[Web page revision data]
*** Block opens ***
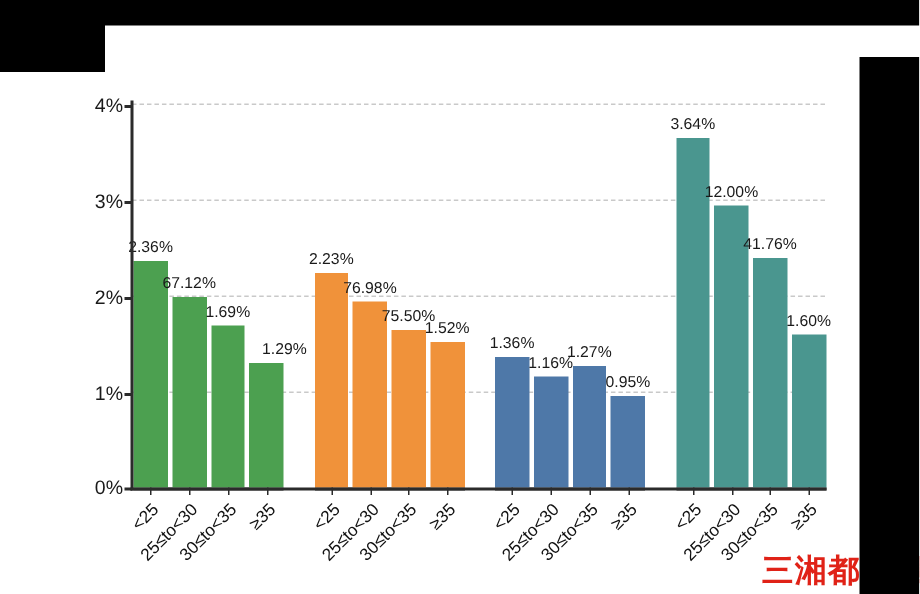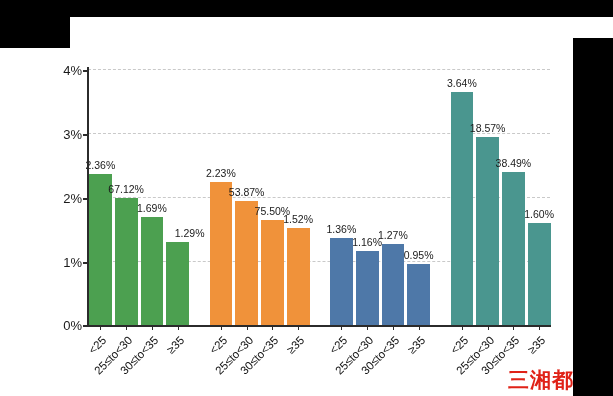--- a/index.html
+++ b/index.html
@@ -215,21 +215,21 @@
       <div class="group" style="left: 121.5px; width: 100px;">
         <div class="group-baseline"></div>
         <div class="bar-slot" style="left: 0px; width: 22.75px;">
           <div class="bar" style="height: 142.72px; background: rgb(240, 146, 58);"></div>
           <div class="bar-value" style="bottom: 145.72px;">2.23%</div>
           <div class="xtick-mark"></div>
           <div class="xtick-label">&lt;25</div>
         </div>
         <div class="bar-slot" style="left: 25.75px; width: 22.75px;">
           <div class="bar" style="height: 124.16px; background: rgb(240, 146, 58);"></div>
-          <div class="bar-value" style="bottom: 127.16px;">53.87%</div>
+          <div class="bar-value" style="bottom: 127.16px;">76.98%</div>
           <div class="xtick-mark"></div>
           <div class="xtick-label">25≤to&lt;30</div>
         </div>
         <div class="bar-slot" style="left: 51.5px; width: 22.75px;">
           <div class="bar" style="height: 104.96px; background: rgb(240, 146, 58);"></div>
           <div class="bar-value" style="bottom: 107.96px;">75.50%</div>
           <div class="xtick-mark"></div>
           <div class="xtick-label">30≤to&lt;35</div>
         </div>
         <div class="bar-slot" style="left: 77.25px; width: 22.75px;">
@@ -269,27 +269,27 @@
       <div class="group" style="left: 362.5px; width: 100px;">
         <div class="group-baseline"></div>
         <div class="bar-slot" style="left: 0px; width: 22.75px;">
           <div class="bar" style="height: 232.96px; background: rgb(74, 150, 143);"></div>
           <div class="bar-value" style="bottom: 235.96px;">3.64%</div>
           <div class="xtick-mark"></div>
           <div class="xtick-label">&lt;25</div>
         </div>
         <div class="bar-slot" style="left: 25.75px; width: 22.75px;">
           <div class="bar" style="height: 188.16px; background: rgb(74, 150, 143);"></div>
-          <div class="bar-value" style="bottom: 191.16px;">18.57%</div>
+          <div class="bar-value" style="bottom: 191.16px;">12.00%</div>
           <div class="xtick-mark"></div>
           <div class="xtick-label">25≤to&lt;30</div>
         </div>
         <div class="bar-slot" style="left: 51.5px; width: 22.75px;">
           <div class="bar" style="height: 152.96px; background: rgb(74, 150, 143);"></div>
-          <div class="bar-value" style="bottom: 155.96px;">38.49%</div>
+          <div class="bar-value" style="bottom: 155.96px;">41.76%</div>
           <div class="xtick-mark"></div>
           <div class="xtick-label">30≤to&lt;35</div>
         </div>
         <div class="bar-slot" style="left: 77.25px; width: 22.75px;">
           <div class="bar" style="height: 102.4px; background: rgb(74, 150, 143);"></div>
           <div class="bar-value" style="bottom: 105.4px; text-align: center;">1.60%</div>
           <div class="xtick-mark"></div>
           <div class="xtick-label">≥35</div>
         </div>
       </div>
*** Block closes ***
*EXERCISE DETAILS*:
Please write out all the data again word for word, but not the pictures.

*RESULT FOR THIS TASK*:
--- a/index.html
+++ b/index.html
@@ -215,21 +215,21 @@
       <div class="group" style="left: 121.5px; width: 100px;">
         <div class="group-baseline"></div>
         <div class="bar-slot" style="left: 0px; width: 22.75px;">
           <div class="bar" style="height: 142.72px; background: rgb(240, 146, 58);"></div>
           <div class="bar-value" style="bottom: 145.72px;">2.23%</div>
           <div class="xtick-mark"></div>
           <div class="xtick-label">&lt;25</div>
         </div>
         <div class="bar-slot" style="left: 25.75px; width: 22.75px;">
           <div class="bar" style="height: 124.16px; background: rgb(240, 146, 58);"></div>
-          <div class="bar-value" style="bottom: 127.16px;">53.87%</div>
+          <div class="bar-value" style="bottom: 127.16px;">76.98%</div>
           <div class="xtick-mark"></div>
           <div class="xtick-label">25≤to&lt;30</div>
         </div>
         <div class="bar-slot" style="left: 51.5px; width: 22.75px;">
           <div class="bar" style="height: 104.96px; background: rgb(240, 146, 58);"></div>
           <div class="bar-value" style="bottom: 107.96px;">75.50%</div>
           <div class="xtick-mark"></div>
           <div class="xtick-label">30≤to&lt;35</div>
         </div>
         <div class="bar-slot" style="left: 77.25px; width: 22.75px;">
@@ -269,27 +269,27 @@
       <div class="group" style="left: 362.5px; width: 100px;">
         <div class="group-baseline"></div>
         <div class="bar-slot" style="left: 0px; width: 22.75px;">
           <div class="bar" style="height: 232.96px; background: rgb(74, 150, 143);"></div>
           <div class="bar-value" style="bottom: 235.96px;">3.64%</div>
           <div class="xtick-mark"></div>
           <div class="xtick-label">&lt;25</div>
         </div>
         <div class="bar-slot" style="left: 25.75px; width: 22.75px;">
           <div class="bar" style="height: 188.16px; background: rgb(74, 150, 143);"></div>
-          <div class="bar-value" style="bottom: 191.16px;">18.57%</div>
+          <div class="bar-value" style="bottom: 191.16px;">12.00%</div>
           <div class="xtick-mark"></div>
           <div class="xtick-label">25≤to&lt;30</div>
         </div>
         <div class="bar-slot" style="left: 51.5px; width: 22.75px;">
           <div class="bar" style="height: 152.96px; background: rgb(74, 150, 143);"></div>
-          <div class="bar-value" style="bottom: 155.96px;">38.49%</div>
+          <div class="bar-value" style="bottom: 155.96px;">41.76%</div>
           <div class="xtick-mark"></div>
           <div class="xtick-label">30≤to&lt;35</div>
         </div>
         <div class="bar-slot" style="left: 77.25px; width: 22.75px;">
           <div class="bar" style="height: 102.4px; background: rgb(74, 150, 143);"></div>
           <div class="bar-value" style="bottom: 105.4px; text-align: center;">1.60%</div>
           <div class="xtick-mark"></div>
           <div class="xtick-label">≥35</div>
         </div>
       </div>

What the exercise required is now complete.